Because Virgin Mobile was inclusive with its newsroom approach, publishers like BuzzFeed became an important distribution channel.
“Partnerships with other influential brands are needed by B2B service providers to enjoy the same gains Virgin Mobile had.” – B2B Marketing
Using a Singular Marketing Vision in B2B Influence
Apple Inc. didn’t find a macro-influencer – instead, it created two: the first was the iPhone. It’s not just a product, it’s a brand in itself, and an influencer.
The second was the company’s co-founder, the charismatic and determined Steve Jobs. When he died in 2011, the brand lived on.
Apple’s story became Jobs’ story, and that story of his passion and creativity was all it took to be macro-influencer that he was.

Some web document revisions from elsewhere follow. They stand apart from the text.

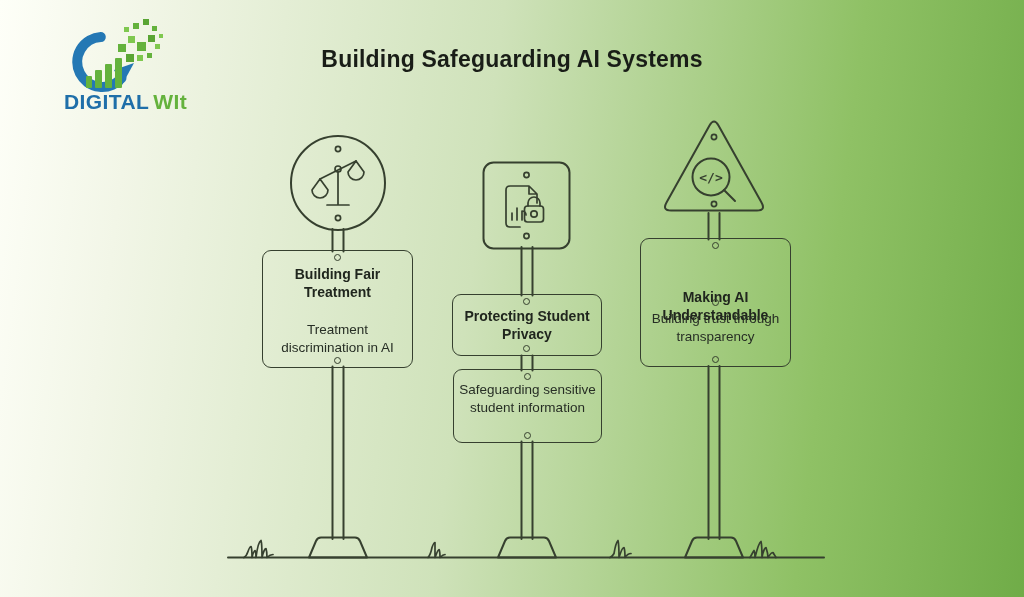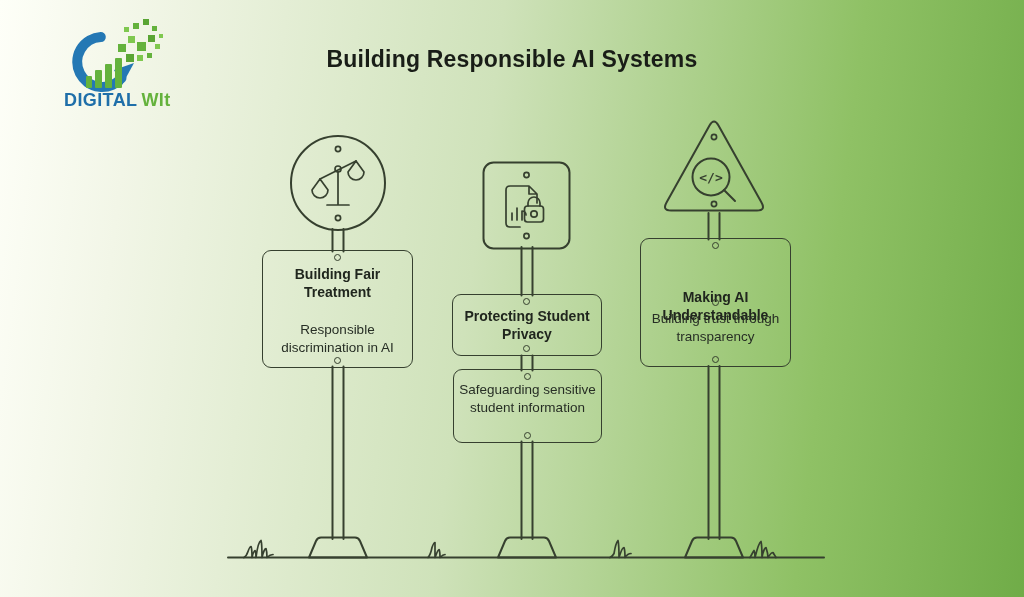--- a/index.html
+++ b/index.html
@@ -82,7 +82,7 @@
     </div>
   </div>
 
-  <div class="page-title">Building Responsible AI Systems</div>
+  <div class="page-title">Building Safeguarding AI Systems</div>
 
   <svg class="diagram" viewBox="0 0 1024 597">
 

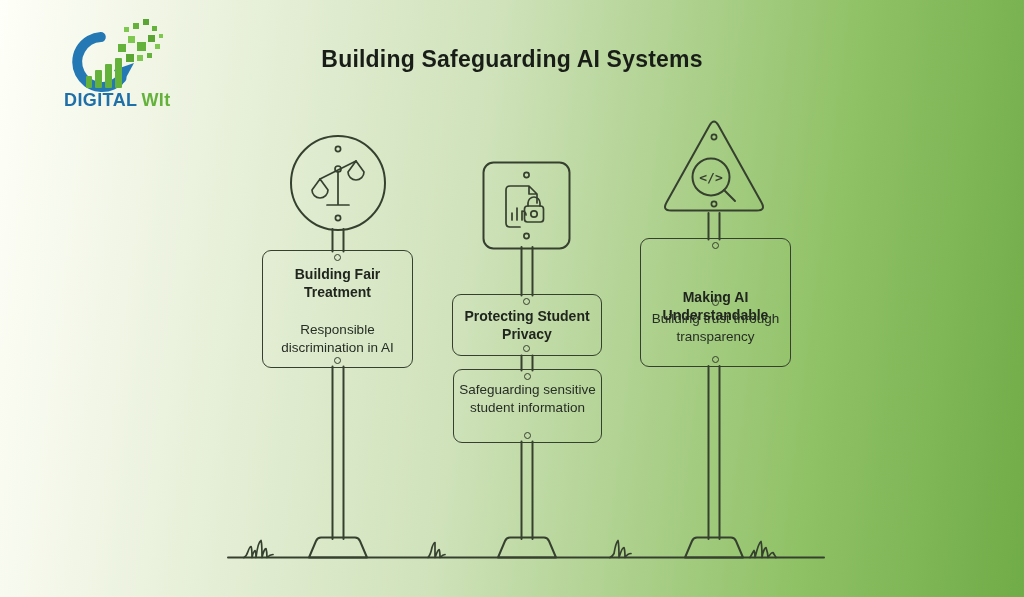--- a/index.html
+++ b/index.html
@@ -10,7 +10,7 @@
   }
   
   .logo{position:absolute;left:62px;top:14px;width:130px;height:104px;}
-  .logo-word{position:absolute;left:2px;top:76px;font-size:18px;font-weight:bold;letter-spacing:.4px;white-space:nowrap;}
+  .logo-word{position:absolute;left:2px;top:76px;font-size:21px;font-weight:bold;letter-spacing:.4px;white-space:nowrap;}
   .logo-word .blue{color:#1f6fa9;}
   .logo-word .green{color:#64b23c;margin-left:4px;}
   

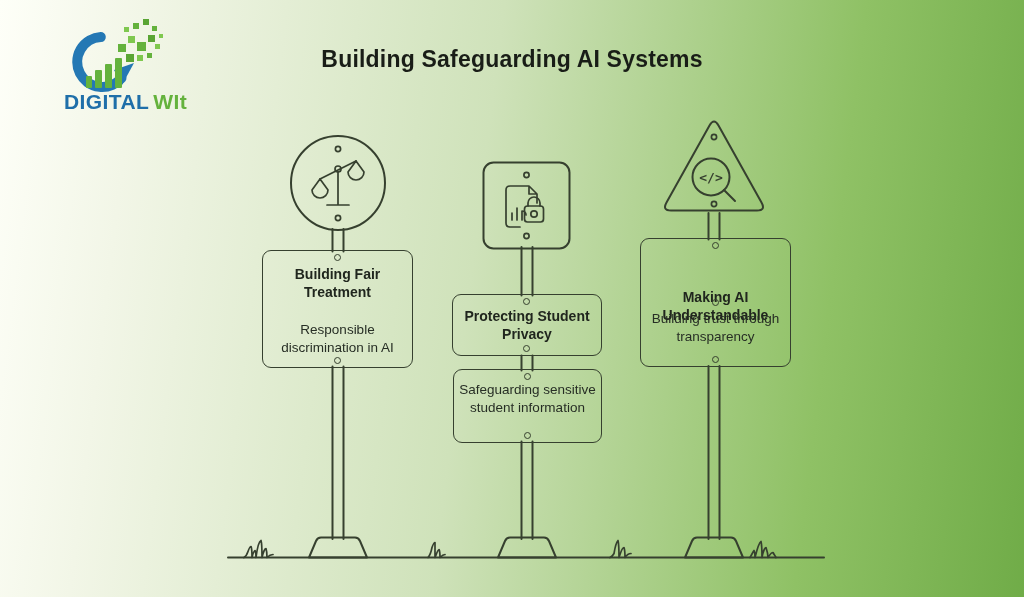--- a/index.html
+++ b/index.html
@@ -147,7 +147,7 @@
   <div class="sign" id="sign1">
     <span class="screw screw-top"></span>
     <div class="sign-title">Building Fair Treatment</div>
-    <div class="sign-sub">Responsible discrimination in AI</div>
+    <div class="sign-sub">Treatment discrimination in AI</div>
     <span class="screw screw-bottom"></span>
   </div>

But even with his death, that influence did not die with him because Apple immortalized it in the consistency of its product marketing. The company maintained how he did product launches – the strategy, the tactics, etc.
Jobs was Apple’s consistent touchpoint in influence marketing, and remains so long after his death. Jobs was the yin to the yang of Apple that made the iPhone an icon.
Finding Brand Ambassadors With Cisco’s Champions
When Cisco decided to look into B2B influencers, they realized they didn’t have to scour agencies or social media to find them.
Without looking too far, Cisco already knew who some of the most passionate influencers were: their customers.
Thus, the Cisco Champions program was born. Part home-grown influencer strategy, part VIP client club, Cisco invites vocal customers and partners to sign an NDA and are then welcomed to the year-long program.
Through the year Champions are given the opportunity to sneak peaks at pre-launch tech, participate in beta-tests, and can even give their feedback across a number of areas in Cisco.
On the advocacy side, Champions write blogs, host Twitter discussions, and even run the Cisco Champion Radio (in a podcast and on YouTube) to go through questions they and their peers actually have.
Through this program, Cisco has not only been able to gain valuable insights on their most outspoken advocates, but is also able to leverage their enthusiasm as ambassadors.